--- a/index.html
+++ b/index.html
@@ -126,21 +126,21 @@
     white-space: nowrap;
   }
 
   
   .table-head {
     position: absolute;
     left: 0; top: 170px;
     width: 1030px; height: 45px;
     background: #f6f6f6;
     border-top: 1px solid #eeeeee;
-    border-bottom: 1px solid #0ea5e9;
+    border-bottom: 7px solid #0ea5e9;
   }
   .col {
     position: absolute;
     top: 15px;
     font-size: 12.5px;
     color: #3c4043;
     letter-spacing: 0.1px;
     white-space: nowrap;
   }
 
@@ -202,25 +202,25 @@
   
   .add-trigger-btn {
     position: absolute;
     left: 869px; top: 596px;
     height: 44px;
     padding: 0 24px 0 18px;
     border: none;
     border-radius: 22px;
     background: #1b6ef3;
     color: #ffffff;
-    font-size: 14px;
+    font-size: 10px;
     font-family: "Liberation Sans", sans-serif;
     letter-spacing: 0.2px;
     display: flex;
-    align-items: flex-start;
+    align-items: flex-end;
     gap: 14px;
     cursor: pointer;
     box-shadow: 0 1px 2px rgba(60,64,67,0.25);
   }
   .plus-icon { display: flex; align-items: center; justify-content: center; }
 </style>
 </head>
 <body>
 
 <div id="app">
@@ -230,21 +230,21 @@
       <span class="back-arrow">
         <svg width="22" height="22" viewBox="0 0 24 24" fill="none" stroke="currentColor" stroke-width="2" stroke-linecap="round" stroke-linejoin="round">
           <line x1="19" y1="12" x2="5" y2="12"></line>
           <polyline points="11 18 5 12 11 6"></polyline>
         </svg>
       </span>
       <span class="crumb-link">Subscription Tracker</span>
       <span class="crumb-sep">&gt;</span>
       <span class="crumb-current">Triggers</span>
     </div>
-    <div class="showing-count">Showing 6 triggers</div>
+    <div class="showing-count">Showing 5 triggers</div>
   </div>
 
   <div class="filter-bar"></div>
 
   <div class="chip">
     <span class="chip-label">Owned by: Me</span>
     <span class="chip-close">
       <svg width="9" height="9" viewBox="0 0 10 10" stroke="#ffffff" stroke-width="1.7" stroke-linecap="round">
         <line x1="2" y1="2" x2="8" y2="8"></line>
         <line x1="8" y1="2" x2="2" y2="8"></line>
★ ★ ★ ★
- [Exercise]:
Provide a faithful, complete copy of the entries above.

- [Answer for this exercise]:
--- a/index.html
+++ b/index.html
@@ -126,21 +126,21 @@
     white-space: nowrap;
   }
 
   
   .table-head {
     position: absolute;
     left: 0; top: 170px;
     width: 1030px; height: 45px;
     background: #f6f6f6;
     border-top: 1px solid #eeeeee;
-    border-bottom: 1px solid #0ea5e9;
+    border-bottom: 7px solid #0ea5e9;
   }
   .col {
     position: absolute;
     top: 15px;
     font-size: 12.5px;
     color: #3c4043;
     letter-spacing: 0.1px;
     white-space: nowrap;
   }
 
@@ -202,25 +202,25 @@
   
   .add-trigger-btn {
     position: absolute;
     left: 869px; top: 596px;
     height: 44px;
     padding: 0 24px 0 18px;
     border: none;
     border-radius: 22px;
     background: #1b6ef3;
     color: #ffffff;
-    font-size: 14px;
+    font-size: 10px;
     font-family: "Liberation Sans", sans-serif;
     letter-spacing: 0.2px;
     display: flex;
-    align-items: flex-start;
+    align-items: flex-end;
     gap: 14px;
     cursor: pointer;
     box-shadow: 0 1px 2px rgba(60,64,67,0.25);
   }
   .plus-icon { display: flex; align-items: center; justify-content: center; }
 </style>
 </head>
 <body>
 
 <div id="app">
@@ -230,21 +230,21 @@
       <span class="back-arrow">
         <svg width="22" height="22" viewBox="0 0 24 24" fill="none" stroke="currentColor" stroke-width="2" stroke-linecap="round" stroke-linejoin="round">
           <line x1="19" y1="12" x2="5" y2="12"></line>
           <polyline points="11 18 5 12 11 6"></polyline>
         </svg>
       </span>
       <span class="crumb-link">Subscription Tracker</span>
       <span class="crumb-sep">&gt;</span>
       <span class="crumb-current">Triggers</span>
     </div>
-    <div class="showing-count">Showing 6 triggers</div>
+    <div class="showing-count">Showing 5 triggers</div>
   </div>
 
   <div class="filter-bar"></div>
 
   <div class="chip">
     <span class="chip-label">Owned by: Me</span>
     <span class="chip-close">
       <svg width="9" height="9" viewBox="0 0 10 10" stroke="#ffffff" stroke-width="1.7" stroke-linecap="round">
         <line x1="2" y1="2" x2="8" y2="8"></line>
         <line x1="8" y1="2" x2="2" y2="8"></line>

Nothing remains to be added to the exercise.